§ **Task brief**:
Exact transcription begins at the first line of the material below and ends with the line holding "海埔里 | 数值: 0 -> -2"; pictures are skipped.

§ **Provided records**:
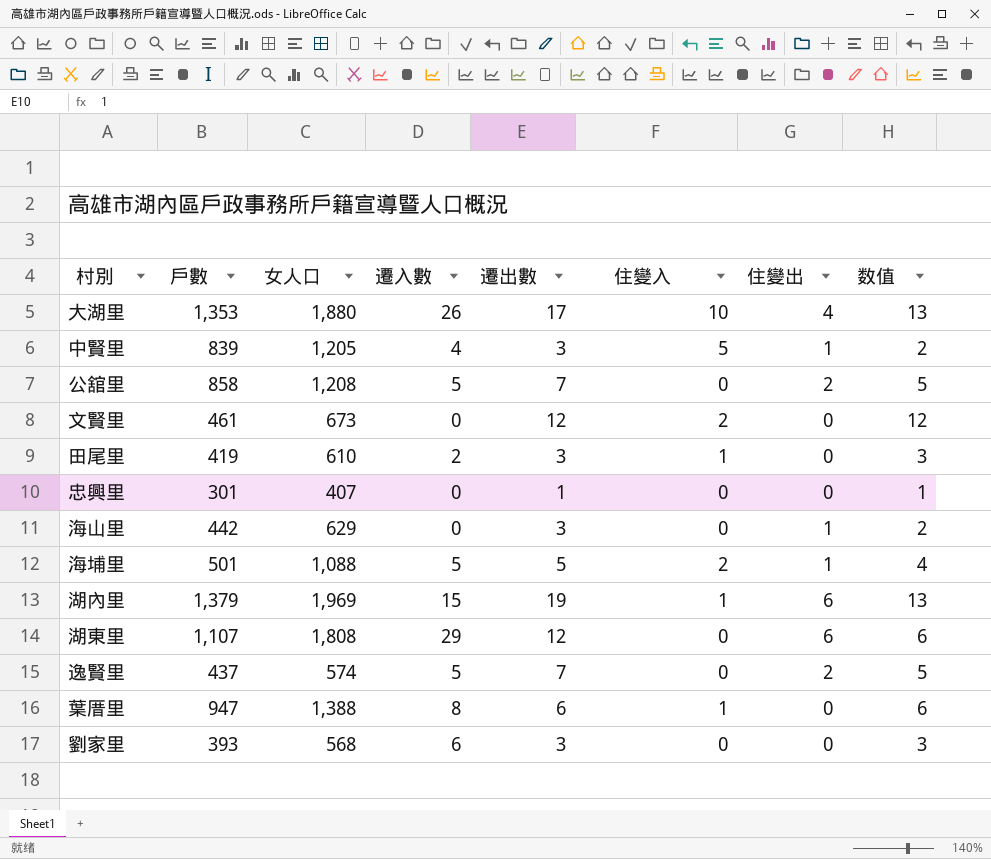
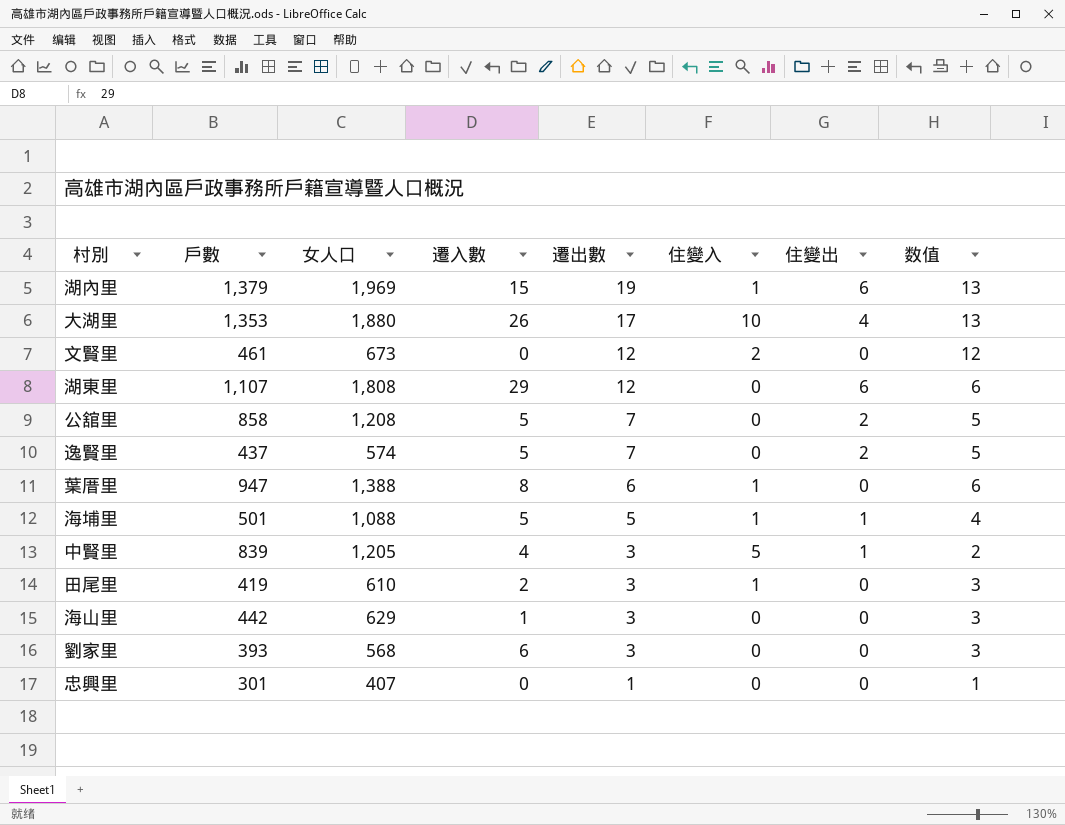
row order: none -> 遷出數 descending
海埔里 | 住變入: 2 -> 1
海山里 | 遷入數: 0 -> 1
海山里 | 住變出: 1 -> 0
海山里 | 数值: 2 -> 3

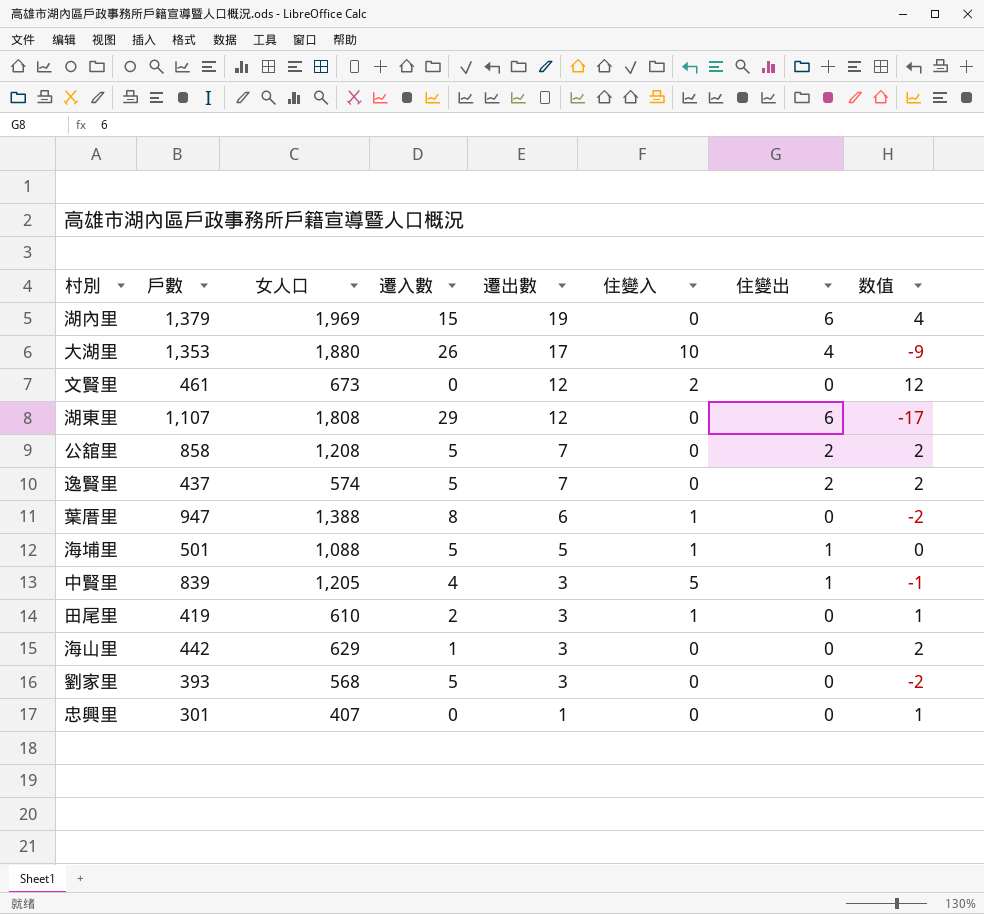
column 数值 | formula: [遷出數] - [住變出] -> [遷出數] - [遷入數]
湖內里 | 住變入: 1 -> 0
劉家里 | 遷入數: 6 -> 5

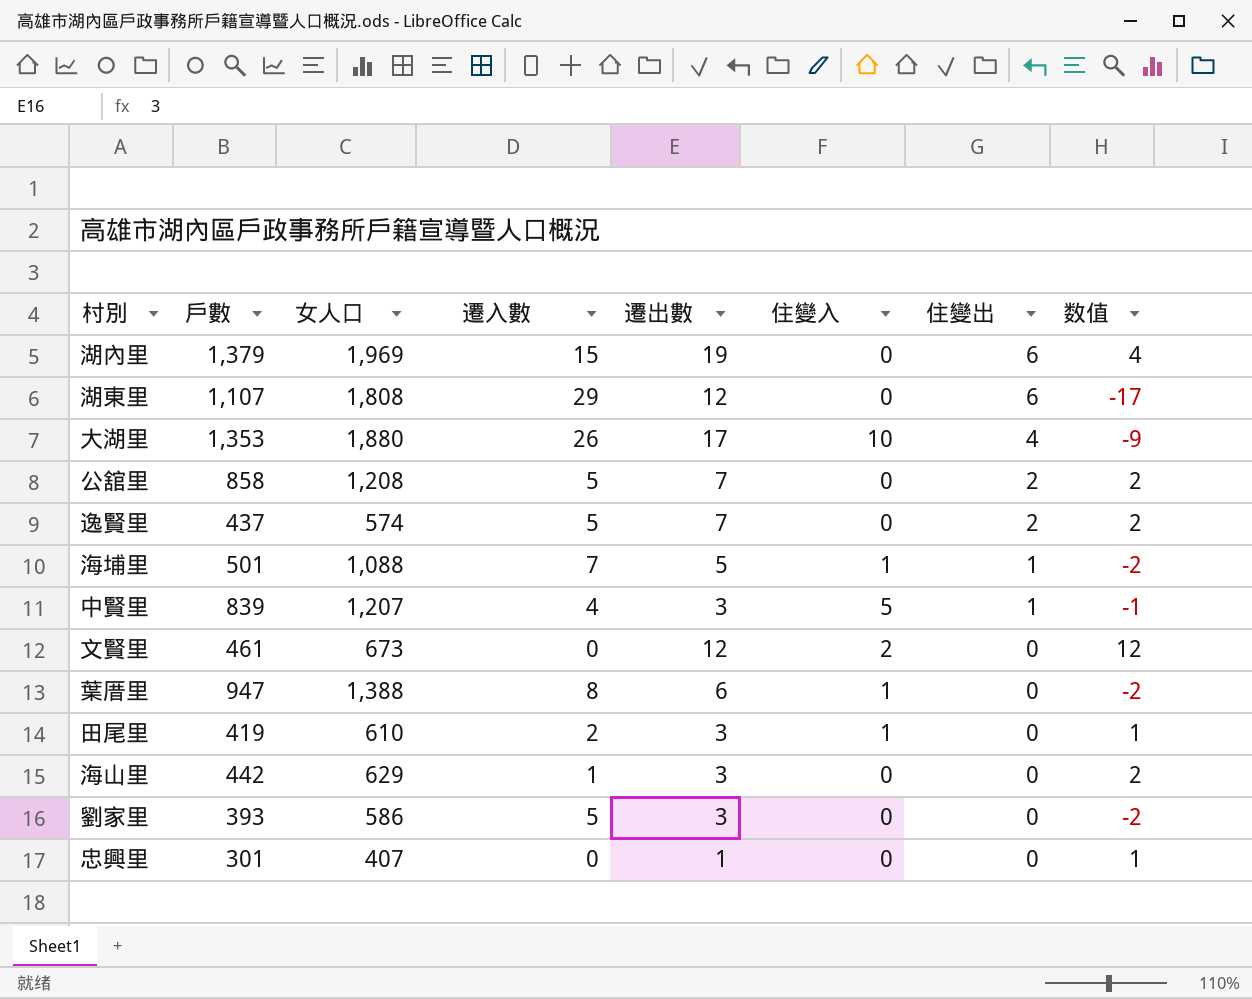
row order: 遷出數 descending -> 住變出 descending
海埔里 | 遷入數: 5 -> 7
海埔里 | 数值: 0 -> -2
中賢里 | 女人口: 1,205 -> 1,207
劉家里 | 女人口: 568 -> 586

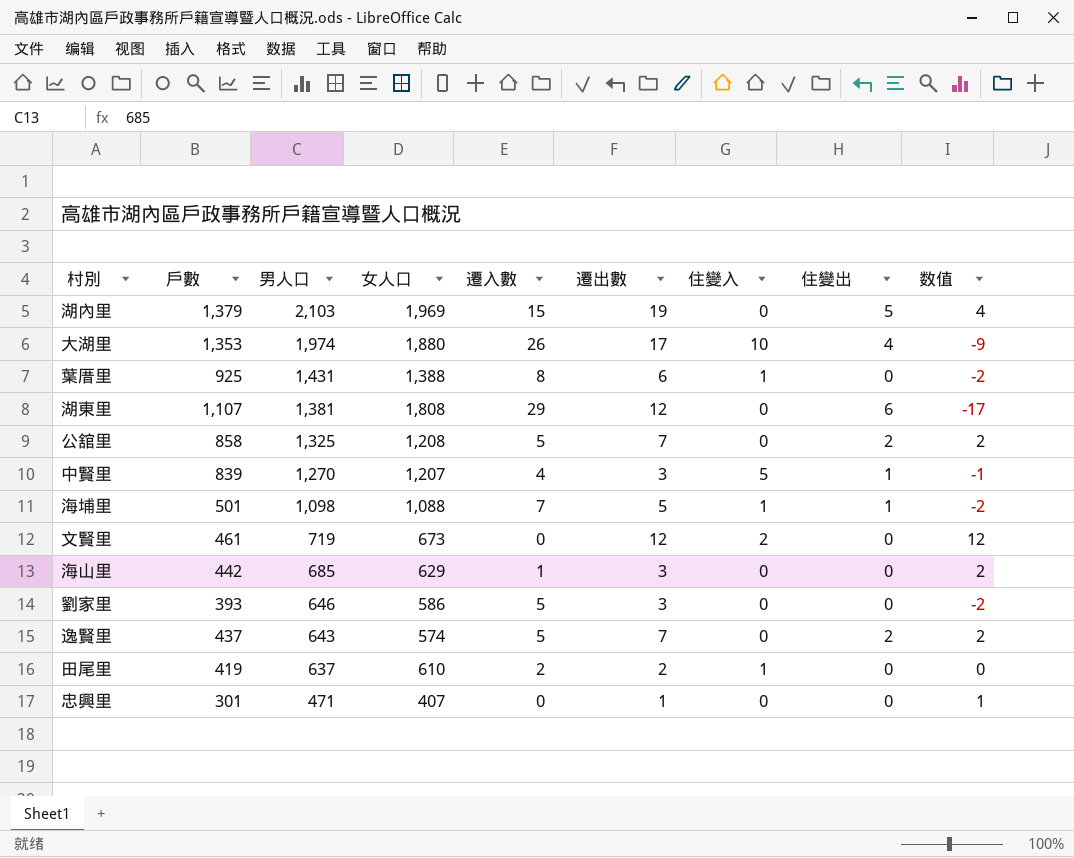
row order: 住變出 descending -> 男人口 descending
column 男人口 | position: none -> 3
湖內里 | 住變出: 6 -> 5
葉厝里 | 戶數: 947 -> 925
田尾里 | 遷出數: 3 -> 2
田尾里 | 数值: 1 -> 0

§ **Exercise result**:
row order: none -> 遷出數 descending
海埔里 | 住變入: 2 -> 1
海山里 | 遷入數: 0 -> 1
海山里 | 住變出: 1 -> 0
海山里 | 数值: 2 -> 3

column 数值 | formula: [遷出數] - [住變出] -> [遷出數] - [遷入數]
湖內里 | 住變入: 1 -> 0
劉家里 | 遷入數: 6 -> 5

row order: 遷出數 descending -> 住變出 descending
海埔里 | 遷入數: 5 -> 7
海埔里 | 数值: 0 -> -2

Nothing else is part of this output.